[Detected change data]

····················

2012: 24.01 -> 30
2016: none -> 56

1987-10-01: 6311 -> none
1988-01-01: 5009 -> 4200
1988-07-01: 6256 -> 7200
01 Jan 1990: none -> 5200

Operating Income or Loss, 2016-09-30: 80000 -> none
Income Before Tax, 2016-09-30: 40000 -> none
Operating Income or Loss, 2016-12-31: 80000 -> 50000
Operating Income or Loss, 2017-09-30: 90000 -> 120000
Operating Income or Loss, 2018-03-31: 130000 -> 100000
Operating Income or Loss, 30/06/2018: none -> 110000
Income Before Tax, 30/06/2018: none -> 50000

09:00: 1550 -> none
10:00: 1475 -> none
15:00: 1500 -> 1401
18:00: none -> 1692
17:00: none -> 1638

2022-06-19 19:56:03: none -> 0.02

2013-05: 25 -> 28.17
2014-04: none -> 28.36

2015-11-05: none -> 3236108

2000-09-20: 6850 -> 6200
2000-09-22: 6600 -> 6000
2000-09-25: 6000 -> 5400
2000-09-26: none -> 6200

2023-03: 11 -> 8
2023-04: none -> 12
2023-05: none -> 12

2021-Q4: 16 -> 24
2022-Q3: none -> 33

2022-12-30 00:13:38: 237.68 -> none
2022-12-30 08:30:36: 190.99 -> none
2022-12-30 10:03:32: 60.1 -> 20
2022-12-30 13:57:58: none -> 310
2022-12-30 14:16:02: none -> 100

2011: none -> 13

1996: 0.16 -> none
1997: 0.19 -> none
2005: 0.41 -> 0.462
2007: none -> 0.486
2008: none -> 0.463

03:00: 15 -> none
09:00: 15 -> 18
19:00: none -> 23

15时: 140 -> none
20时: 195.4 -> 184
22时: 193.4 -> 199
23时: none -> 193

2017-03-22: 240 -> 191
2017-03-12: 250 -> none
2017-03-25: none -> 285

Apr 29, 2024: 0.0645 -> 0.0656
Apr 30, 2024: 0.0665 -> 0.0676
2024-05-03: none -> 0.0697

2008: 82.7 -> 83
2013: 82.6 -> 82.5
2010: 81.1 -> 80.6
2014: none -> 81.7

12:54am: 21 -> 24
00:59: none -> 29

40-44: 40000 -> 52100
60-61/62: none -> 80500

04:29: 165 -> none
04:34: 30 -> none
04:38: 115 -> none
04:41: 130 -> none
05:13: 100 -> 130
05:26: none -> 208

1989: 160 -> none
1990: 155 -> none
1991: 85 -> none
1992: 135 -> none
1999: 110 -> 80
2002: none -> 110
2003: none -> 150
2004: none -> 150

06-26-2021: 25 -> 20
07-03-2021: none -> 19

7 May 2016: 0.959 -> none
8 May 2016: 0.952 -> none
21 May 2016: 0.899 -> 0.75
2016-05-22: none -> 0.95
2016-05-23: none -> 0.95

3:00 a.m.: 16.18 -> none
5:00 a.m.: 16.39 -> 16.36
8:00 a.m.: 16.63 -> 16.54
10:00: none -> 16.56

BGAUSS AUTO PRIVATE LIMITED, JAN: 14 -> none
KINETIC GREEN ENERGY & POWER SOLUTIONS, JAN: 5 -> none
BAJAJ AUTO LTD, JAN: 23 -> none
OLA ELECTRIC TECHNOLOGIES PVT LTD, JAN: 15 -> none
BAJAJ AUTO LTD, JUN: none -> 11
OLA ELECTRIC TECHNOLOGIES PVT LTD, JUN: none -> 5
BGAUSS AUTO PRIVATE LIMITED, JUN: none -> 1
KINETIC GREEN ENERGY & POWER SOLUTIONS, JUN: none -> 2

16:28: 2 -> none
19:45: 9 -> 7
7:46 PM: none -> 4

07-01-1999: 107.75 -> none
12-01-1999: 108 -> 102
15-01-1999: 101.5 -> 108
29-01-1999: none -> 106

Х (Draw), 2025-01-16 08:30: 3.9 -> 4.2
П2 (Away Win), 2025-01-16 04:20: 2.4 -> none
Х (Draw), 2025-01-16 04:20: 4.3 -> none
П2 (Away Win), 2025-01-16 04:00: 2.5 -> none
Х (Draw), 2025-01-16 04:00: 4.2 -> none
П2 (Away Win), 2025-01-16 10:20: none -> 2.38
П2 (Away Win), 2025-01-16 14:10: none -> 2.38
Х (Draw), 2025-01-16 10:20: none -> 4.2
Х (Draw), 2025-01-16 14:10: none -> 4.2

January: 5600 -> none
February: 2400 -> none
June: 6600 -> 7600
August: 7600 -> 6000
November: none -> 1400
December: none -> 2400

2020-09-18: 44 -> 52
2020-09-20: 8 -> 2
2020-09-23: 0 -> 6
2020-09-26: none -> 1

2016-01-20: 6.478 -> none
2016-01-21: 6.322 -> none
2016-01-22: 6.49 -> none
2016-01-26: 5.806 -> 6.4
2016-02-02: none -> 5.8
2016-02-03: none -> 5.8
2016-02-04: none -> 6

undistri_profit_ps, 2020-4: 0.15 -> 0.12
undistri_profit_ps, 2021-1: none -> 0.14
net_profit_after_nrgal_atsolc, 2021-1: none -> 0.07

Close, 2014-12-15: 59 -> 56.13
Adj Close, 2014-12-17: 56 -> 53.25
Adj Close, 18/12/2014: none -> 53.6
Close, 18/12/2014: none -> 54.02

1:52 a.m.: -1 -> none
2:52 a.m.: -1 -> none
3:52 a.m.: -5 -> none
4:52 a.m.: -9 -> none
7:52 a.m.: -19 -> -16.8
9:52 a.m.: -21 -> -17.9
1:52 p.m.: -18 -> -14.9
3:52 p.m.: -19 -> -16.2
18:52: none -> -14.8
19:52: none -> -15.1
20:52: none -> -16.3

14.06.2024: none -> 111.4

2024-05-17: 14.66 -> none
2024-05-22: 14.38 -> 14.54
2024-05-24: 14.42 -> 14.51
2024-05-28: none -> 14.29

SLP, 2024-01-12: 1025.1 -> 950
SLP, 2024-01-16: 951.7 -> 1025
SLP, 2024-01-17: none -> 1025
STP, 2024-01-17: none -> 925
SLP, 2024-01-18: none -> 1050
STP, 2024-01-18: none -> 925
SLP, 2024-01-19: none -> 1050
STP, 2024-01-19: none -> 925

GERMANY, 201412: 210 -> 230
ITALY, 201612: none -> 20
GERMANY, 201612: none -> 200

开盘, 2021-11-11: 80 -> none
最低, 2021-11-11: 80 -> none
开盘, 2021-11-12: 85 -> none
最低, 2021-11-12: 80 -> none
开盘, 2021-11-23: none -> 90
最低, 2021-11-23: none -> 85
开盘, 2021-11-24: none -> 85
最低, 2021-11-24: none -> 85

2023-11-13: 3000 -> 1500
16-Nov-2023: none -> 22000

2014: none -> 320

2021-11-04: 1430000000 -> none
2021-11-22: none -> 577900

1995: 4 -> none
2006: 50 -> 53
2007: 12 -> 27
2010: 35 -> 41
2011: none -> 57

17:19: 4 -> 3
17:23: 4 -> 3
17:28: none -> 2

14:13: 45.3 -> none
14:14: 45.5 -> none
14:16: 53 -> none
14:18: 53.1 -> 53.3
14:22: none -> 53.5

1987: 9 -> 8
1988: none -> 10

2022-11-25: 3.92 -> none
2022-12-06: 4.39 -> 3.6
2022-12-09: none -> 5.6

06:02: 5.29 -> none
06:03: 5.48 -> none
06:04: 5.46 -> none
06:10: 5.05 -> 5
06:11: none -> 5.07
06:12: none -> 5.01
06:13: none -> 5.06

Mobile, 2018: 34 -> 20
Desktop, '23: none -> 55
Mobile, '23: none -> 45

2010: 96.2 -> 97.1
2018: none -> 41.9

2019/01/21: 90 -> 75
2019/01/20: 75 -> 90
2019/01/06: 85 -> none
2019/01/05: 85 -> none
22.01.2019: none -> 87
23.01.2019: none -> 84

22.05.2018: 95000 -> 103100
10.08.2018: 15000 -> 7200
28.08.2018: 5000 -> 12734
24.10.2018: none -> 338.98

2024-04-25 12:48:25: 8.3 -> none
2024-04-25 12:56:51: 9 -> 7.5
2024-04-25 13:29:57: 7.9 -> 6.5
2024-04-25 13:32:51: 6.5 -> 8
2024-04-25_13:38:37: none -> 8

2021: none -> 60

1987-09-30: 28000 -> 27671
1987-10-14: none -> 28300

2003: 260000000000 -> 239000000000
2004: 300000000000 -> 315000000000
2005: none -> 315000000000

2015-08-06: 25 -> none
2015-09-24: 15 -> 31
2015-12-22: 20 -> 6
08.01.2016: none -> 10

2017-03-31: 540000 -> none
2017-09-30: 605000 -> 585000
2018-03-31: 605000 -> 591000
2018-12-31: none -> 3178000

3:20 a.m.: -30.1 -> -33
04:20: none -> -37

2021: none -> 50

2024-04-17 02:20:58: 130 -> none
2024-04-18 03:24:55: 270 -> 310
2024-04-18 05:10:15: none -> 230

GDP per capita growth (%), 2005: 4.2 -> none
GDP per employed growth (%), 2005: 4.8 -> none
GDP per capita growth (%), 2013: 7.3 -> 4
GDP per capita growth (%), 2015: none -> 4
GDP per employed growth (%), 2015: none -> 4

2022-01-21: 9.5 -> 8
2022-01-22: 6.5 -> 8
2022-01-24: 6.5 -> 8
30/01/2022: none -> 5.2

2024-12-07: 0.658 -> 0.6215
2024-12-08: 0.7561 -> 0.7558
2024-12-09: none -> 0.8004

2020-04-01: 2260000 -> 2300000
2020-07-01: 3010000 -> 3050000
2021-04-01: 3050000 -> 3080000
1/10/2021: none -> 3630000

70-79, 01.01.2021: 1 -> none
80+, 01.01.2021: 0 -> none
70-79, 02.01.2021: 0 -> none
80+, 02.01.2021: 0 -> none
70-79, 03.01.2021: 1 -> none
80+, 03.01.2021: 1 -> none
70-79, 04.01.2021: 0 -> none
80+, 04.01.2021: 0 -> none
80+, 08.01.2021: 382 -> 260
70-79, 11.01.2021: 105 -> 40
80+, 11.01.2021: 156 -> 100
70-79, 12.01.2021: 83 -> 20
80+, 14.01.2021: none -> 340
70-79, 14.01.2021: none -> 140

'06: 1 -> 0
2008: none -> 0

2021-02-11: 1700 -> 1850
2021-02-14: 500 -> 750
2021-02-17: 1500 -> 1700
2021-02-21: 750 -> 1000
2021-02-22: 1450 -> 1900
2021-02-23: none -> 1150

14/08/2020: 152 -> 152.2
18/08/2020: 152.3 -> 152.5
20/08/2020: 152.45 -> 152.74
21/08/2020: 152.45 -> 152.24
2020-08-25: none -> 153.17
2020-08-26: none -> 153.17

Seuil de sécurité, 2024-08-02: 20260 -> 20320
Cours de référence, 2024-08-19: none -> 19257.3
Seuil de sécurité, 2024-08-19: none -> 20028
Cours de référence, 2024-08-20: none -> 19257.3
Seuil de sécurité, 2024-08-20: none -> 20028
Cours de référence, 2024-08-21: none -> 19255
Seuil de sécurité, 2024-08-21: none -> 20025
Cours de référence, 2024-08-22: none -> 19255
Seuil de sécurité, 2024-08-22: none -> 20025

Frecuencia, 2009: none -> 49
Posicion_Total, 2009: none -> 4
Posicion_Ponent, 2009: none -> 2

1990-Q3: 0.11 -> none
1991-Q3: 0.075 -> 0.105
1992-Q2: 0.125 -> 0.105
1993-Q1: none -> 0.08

····················

▸ **Problem**: Begin with the line above that has "03:00: 15 -> none" and continue through the line that has "2016-01-21: 6.322 -> none", setting each one down exactly. Stop there.

▸ **Finished task**:
03:00: 15 -> none
09:00: 15 -> 18
19:00: none -> 23

15时: 140 -> none
20时: 195.4 -> 184
22时: 193.4 -> 199
23时: none -> 193

2017-03-22: 240 -> 191
2017-03-12: 250 -> none
2017-03-25: none -> 285

Apr 29, 2024: 0.0645 -> 0.0656
Apr 30, 2024: 0.0665 -> 0.0676
2024-05-03: none -> 0.0697

2008: 82.7 -> 83
2013: 82.6 -> 82.5
2010: 81.1 -> 80.6
2014: none -> 81.7

12:54am: 21 -> 24
00:59: none -> 29

40-44: 40000 -> 52100
60-61/62: none -> 80500

04:29: 165 -> none
04:34: 30 -> none
04:38: 115 -> none
04:41: 130 -> none
05:13: 100 -> 130
05:26: none -> 208

1989: 160 -> none
1990: 155 -> none
1991: 85 -> none
1992: 135 -> none
1999: 110 -> 80
2002: none -> 110
2003: none -> 150
2004: none -> 150

06-26-2021: 25 -> 20
07-03-2021: none -> 19

7 May 2016: 0.959 -> none
8 May 2016: 0.952 -> none
21 May 2016: 0.899 -> 0.75
2016-05-22: none -> 0.95
2016-05-23: none -> 0.95

3:00 a.m.: 16.18 -> none
5:00 a.m.: 16.39 -> 16.36
8:00 a.m.: 16.63 -> 16.54
10:00: none -> 16.56

BGAUSS AUTO PRIVATE LIMITED, JAN: 14 -> none
KINETIC GREEN ENERGY & POWER SOLUTIONS, JAN: 5 -> none
BAJAJ AUTO LTD, JAN: 23 -> none
OLA ELECTRIC TECHNOLOGIES PVT LTD, JAN: 15 -> none
BAJAJ AUTO LTD, JUN: none -> 11
OLA ELECTRIC TECHNOLOGIES PVT LTD, JUN: none -> 5
BGAUSS AUTO PRIVATE LIMITED, JUN: none -> 1
KINETIC GREEN ENERGY & POWER SOLUTIONS, JUN: none -> 2

16:28: 2 -> none
19:45: 9 -> 7
7:46 PM: none -> 4

07-01-1999: 107.75 -> none
12-01-1999: 108 -> 102
15-01-1999: 101.5 -> 108
29-01-1999: none -> 106

Х (Draw), 2025-01-16 08:30: 3.9 -> 4.2
П2 (Away Win), 2025-01-16 04:20: 2.4 -> none
Х (Draw), 2025-01-16 04:20: 4.3 -> none
П2 (Away Win), 2025-01-16 04:00: 2.5 -> none
Х (Draw), 2025-01-16 04:00: 4.2 -> none
П2 (Away Win), 2025-01-16 10:20: none -> 2.38
П2 (Away Win), 2025-01-16 14:10: none -> 2.38
Х (Draw), 2025-01-16 10:20: none -> 4.2
Х (Draw), 2025-01-16 14:10: none -> 4.2

January: 5600 -> none
February: 2400 -> none
June: 6600 -> 7600
August: 7600 -> 6000
November: none -> 1400
December: none -> 2400

2020-09-18: 44 -> 52
2020-09-20: 8 -> 2
2020-09-23: 0 -> 6
2020-09-26: none -> 1

2016-01-20: 6.478 -> none
2016-01-21: 6.322 -> none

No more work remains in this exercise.